Epigenetic clocks are weighted combinations of the DNA methylation status of various locations on the genome, shown to reflect chronological or biological age. DNA methylation is an epigenetic marker involved in regulating the production of proteins from their blueprint genes, and these markers constantly shift in response to circumstances, a part of the feedback loop of cellular metabolism. Definitive references to the epigenetic clock, singular, usually mean the original clock established by Steve Horvath’s team and called DNA methylation age. A fair amount of work has gone into characterizing the behavior of this clock, particularly the association of higher measured ages with age-related disease: as a general rule, at a given chronological age, people who manifest age-related disease tend to have a DNA methylation age that is higher than their chronological age. This is thought to reflect a faster pace of aging.
The challenge here is that no-one has a good idea as to what exactly these characteristic DNA methylation changes actually reflect, which underlying processes of aging cause them. Since the most important goal of any reliable metric of aging is to use it to assess potential rejuvenation therapies, and thereby greatly speed up the processes of development, this lack of knowledge is a problem. Researchers cannot be assured that any specific approach to rejuvenation will actually exhibit the desired lower DNA methylation age – there is no necessary reason for any specific cause of aging to be reflected in the chosen sites for DNA methylation. They could very well turn out to reflect just a few of the full spectrum of contributing processes of damage that lie at the root of aging.
There is considerable between-person variation in the rate of ageing, and individual differences in their susceptibility to disease and death. The identification of individuals at greatest risk of age-related diseases and death would provide important opportunities for targeting prevention and intervention. There is thus great interest in molecular targets as clinical biomarkers which accurately predict the risk of age-related diseases and mortality. These biomarkers, which include cellular senescence, genomic instability, telomere attrition, and mitochondrial dysfunction, appear to capture pivotal aspects of biological age and have been associated with a number of age-related diseases and mortality.

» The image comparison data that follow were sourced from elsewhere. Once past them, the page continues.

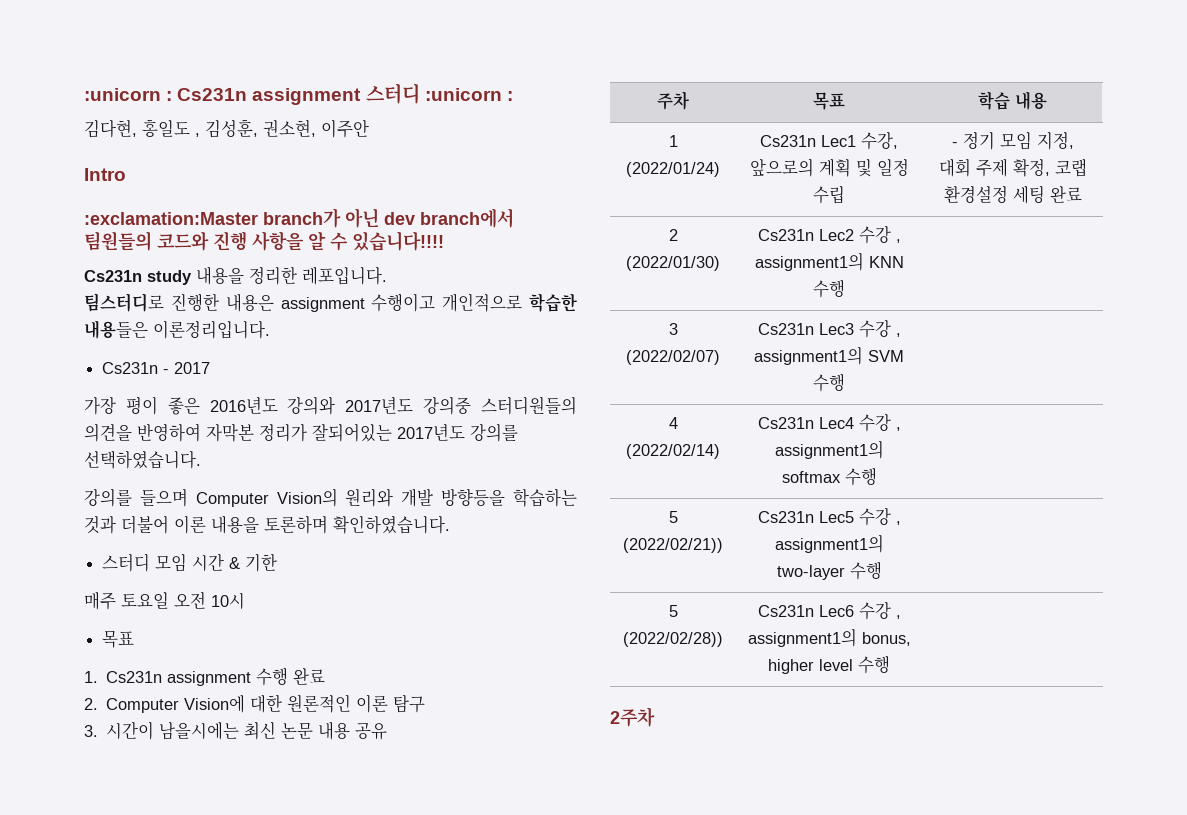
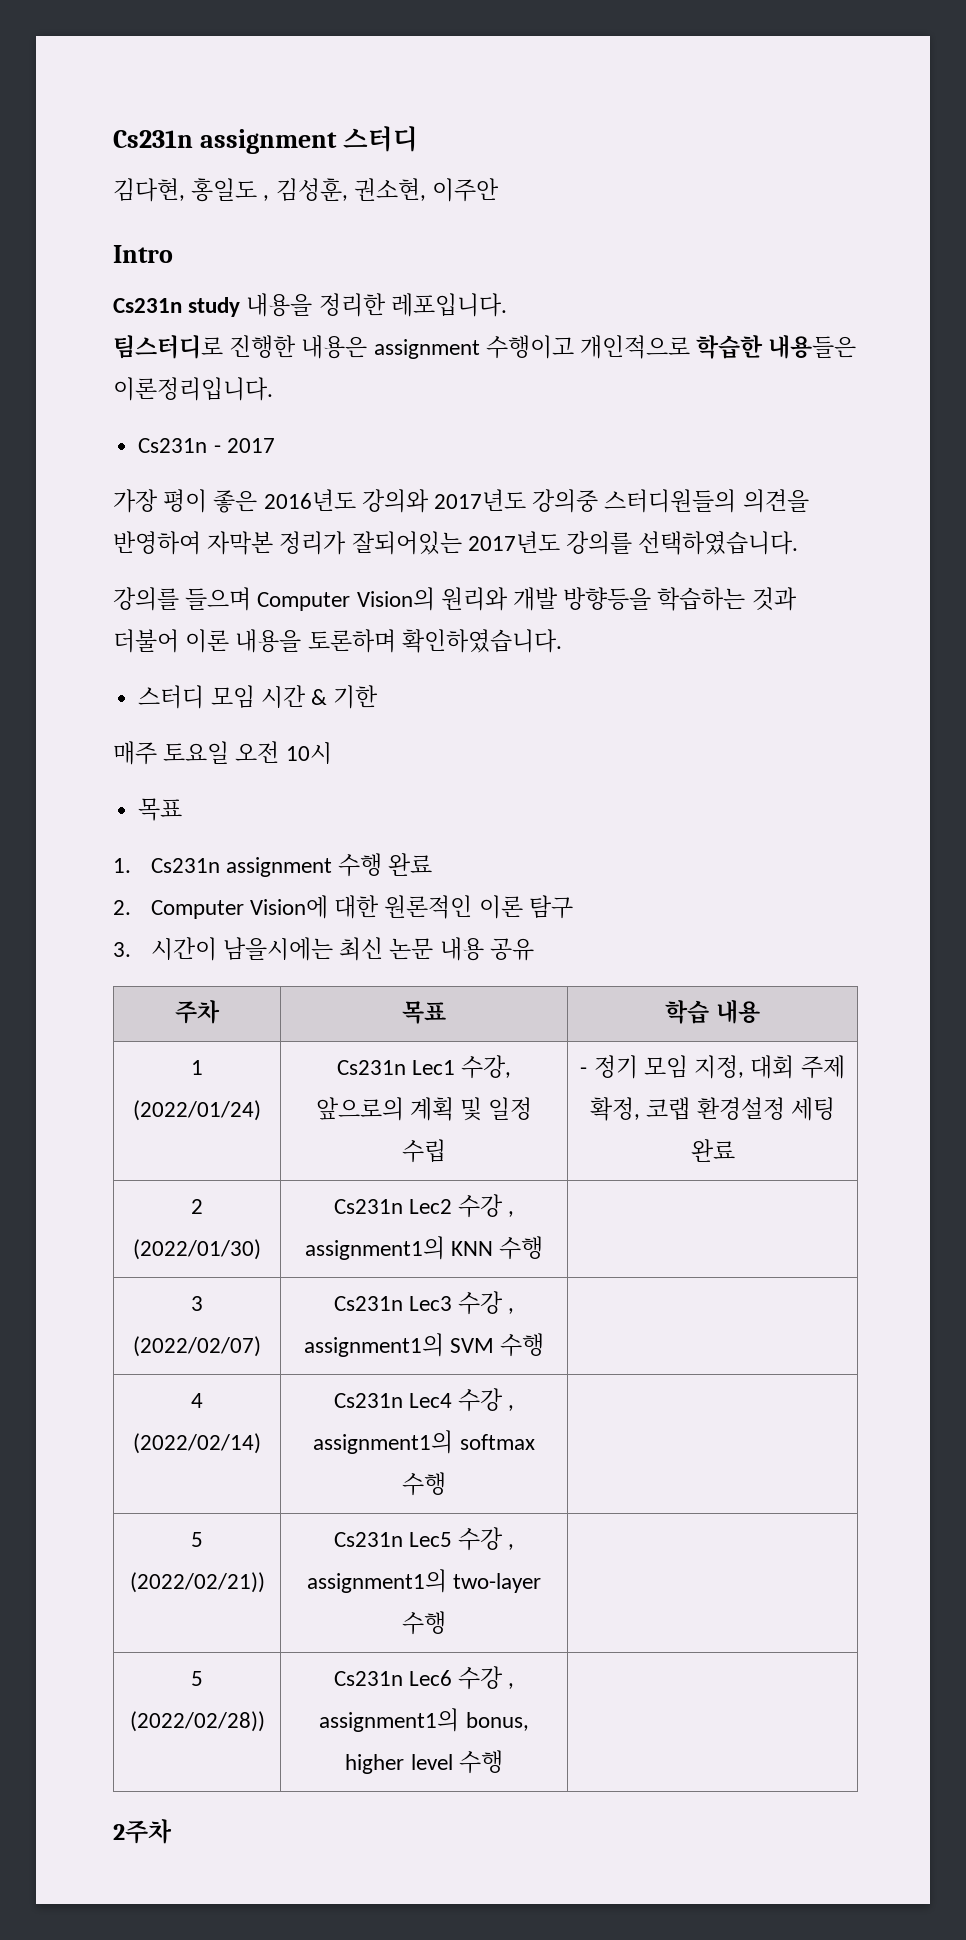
[84,88,173,101] :unicorn : -> (113, 139) none
[424,88,513,101] :unicorn : -> (418, 139) none
[84,208,514,228] [84,231,444,251] // :exclamation:Master branch가 아닌 dev branch에서 팀원들의 코드와 진행 사항을 알 수 있습니다!!!! -> (173, 254) none

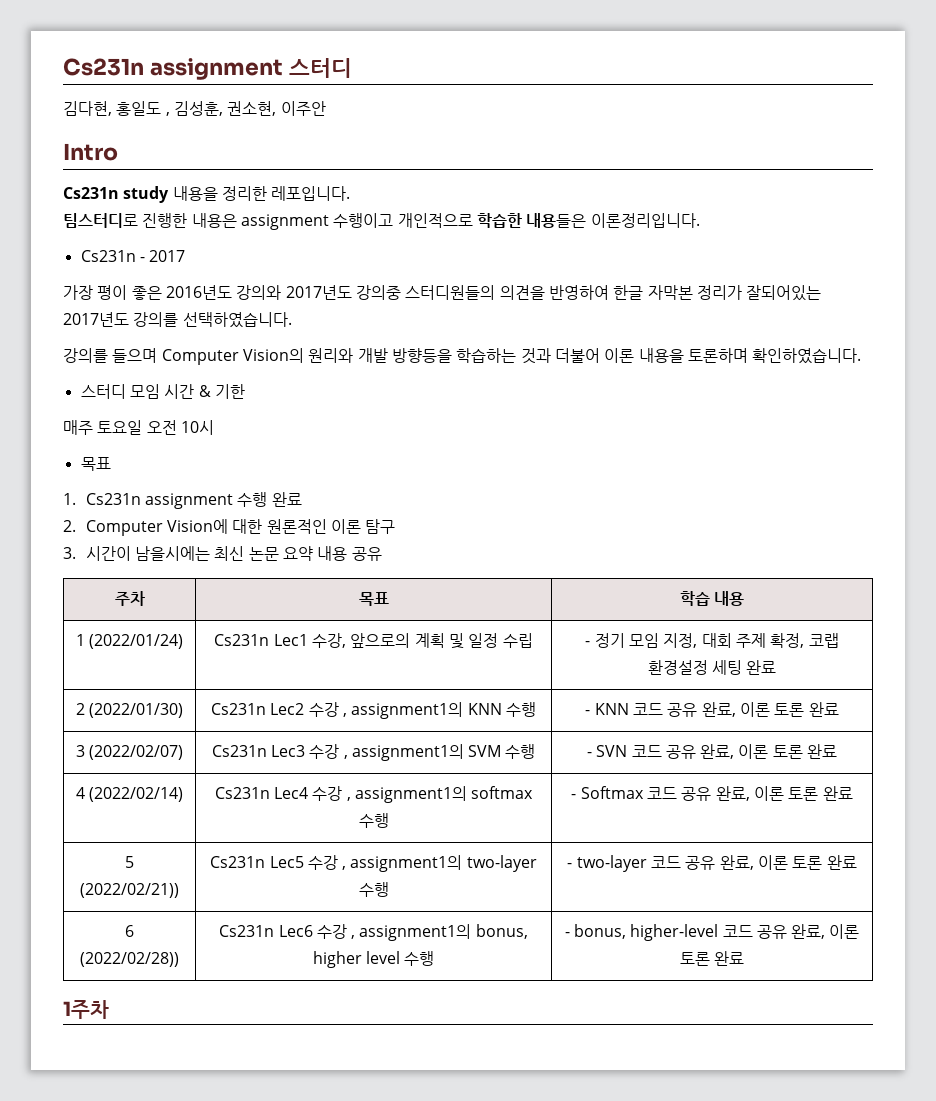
(201, 543) none -> [613,285,644,300] 한글
(434, 949) none -> [282,546,313,561] 요약
(544, 1248) none -> [585,702,839,717] - KNN 코드 공유 완료, 이론 토론 완료
(545, 1345) none -> [586,744,838,759] - SVN 코드 공유 완료, 이론 토론 완료
(446, 1484) none -> [571,786,853,801] - Softmax 코드 공유 완료, 이론 토론 완료
[191,1671,203,1686] // 5 -> [567,855,857,872] [125,925,134,937] - two-layer 코드 공유 완료, 이론 토론 완료 // 6
[113,1819,172,1844] // 2주차 -> [564,924,860,941] [679,951,745,966] [63,1000,109,1019] - bonus, higher-level 코드 공유 완료, 이론 토론 완료 // 1주차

It is well established that as individuals age, there is a raft of molecular changes that occur within the cells and tissues. Changes in DNA methylation patterns have been shown to occur with ageing, and thus may be a fundamental mechanism that drives human ageing. Epigenetic biomarkers of ageing, otherwise known as the epigenetic clock, have been developed using DNA methylation measurements. Referred to specifically as ‘DNA methylation age’ (DNAmAge), they provide an accurate estimate of age across a range of tissues, and at different stages of life, and are some of the most promising biomarkers of ageing. DNAmAge has also permitted the identification of individuals who show substantial deviations from their actual chronological age, and this ‘accelerated biological aging’ has been associated with unhealthy behaviours, frailty, cancer, diabetes, cardiovascular diseases, dementia, and mortality risk.
An increasing number of studies have investigated the association between DNAmAge, longevity, age-related disease, and mortality, with a total of 23 studies included in this systematic review and all published from 2015 onwards. Our primary finding is that there is sufficient evidence to support an association between accelerated DNAmAge and an increased risk of all-cause mortality. However, it remains unclear whether these methylation changes at specific CpGs are driving ageing or are consequences of the ageing process (cellular ageing, underlying disease processes.